O.N.I.F.C. is the fourth studio album by American rapper Wiz Khalifa. The album was released on December 4, 2012, by Atlantic Records and Rostrum Records. The album's title was inspired by the album H.N.I.C. by Prodigy of Mobb Deep, and is an initialism for "Only Nigga In First Class". Upon release, O.N.I.F.C. received generally mixed reviews from contemporary music critics. The album debuted at number two on the US Billboard 200 selling 148,000 copies in its first week.

Background
Guests on the album include 2 Chainz, Akon, Berner, Cam'ron, Courtney Noelle, Juicy J, Chevy Woods, Iamsu!, Lola Monroe, Pharrell, Problem, Tuki Carter, The Weeknd, and Amber Rose. Producers involved in the album include Cardo, Benny Blanco, Danja, I.D. Labs, Jim Jonsin, Pharrell Williams, Sledgren, Stargate and Pop Wansel. Fellow Pittsburgh-rapper Mac Miller has also recorded for the album, but it didn't make the cut. Wiz Khalifa announced on his Twitter account that he has a track in which he aims to collaborate with 50 Cent, making his guest appearance a possibility on the album. Wiz Khalifa released the track later, titled "Telescope" featuring the rapper. 50 Cent confirmed another track with him in an interview with the radio station, Power 106, which can be part of his upcoming project Street King Immortal or may be included in Wiz Khalifa's album but later turned into a free record. Wiz Khalifa has said Snoop Dogg, Mac Miller and Curren$y did not make the album due to records not being made in time and he had also talked to Drake and E-40 about being on the album.

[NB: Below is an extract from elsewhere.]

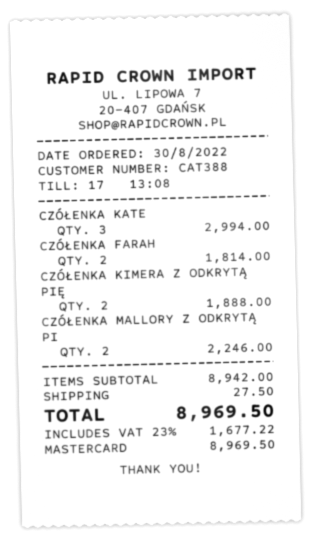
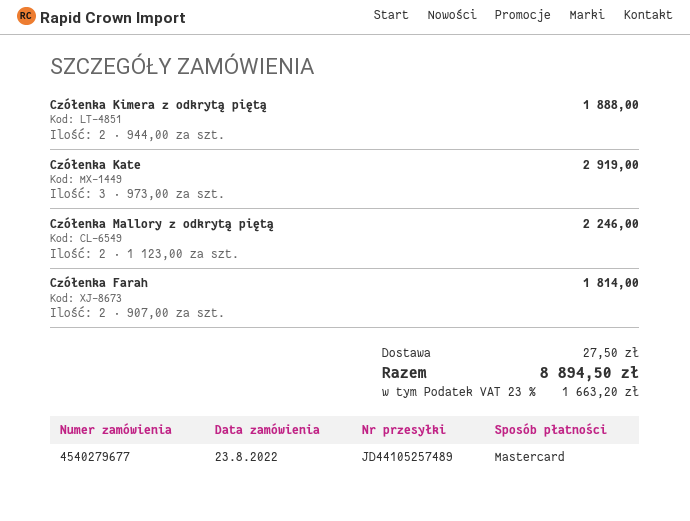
order date: 2022-08-30 -> 2022-08-23
CZÓŁENKA KATE: 3 for 2994.00 -> 3 for 2919.00
tax: 23% = 1677.22 -> 23% = 1663.20
total: 8969.50 -> 8894.50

The track listing was first confirmed on September 25, 2012, with the standard version's tracks. The album cover was ranked the fifth best of 2012 by Complex.

Release and promotion
Wiz Khalifa announced on April 11, 2012 that the album's release date would be on August 28. However the album was pushed back to September 18, 2012. On September 5, 2012, the album was pushed back again with no release date.

To promote the album before its release, Wiz Khalifa recorded the mixtape, Taylor Allderdice named after his hometown Taylor Allderdice High School, from which he graduated in 2006. The mixtape was released on March 13 under the Taylor Gang imprint and Rostrum Records. On October 16, 2012, Wiz Khalifa also released another mixtape titled Cabin Fever 2 in preparation for O.N.I.F.C. Wiz Khalifa went on the 2050 Tour in promotion of the album with Juicy J, Chevy Woods and Lola Monroe. The last show was on December 12, 2012, back in his home city of Pittsburgh.

Singles
The album's lead single, "Work Hard, Play Hard", was released on April 23, 2012 which was produced by Benny Blanco and the production team Stargate. The music video premiered on May 23, 2012, and included a tribute to Jimi Hendrix. Multiple Taylor Gang members make cameo appearances as well. As of June 10, 2014, the song has sold over 2,000,000 digital copies in the United States and peaked at number 17 on the Billboard Hot 100.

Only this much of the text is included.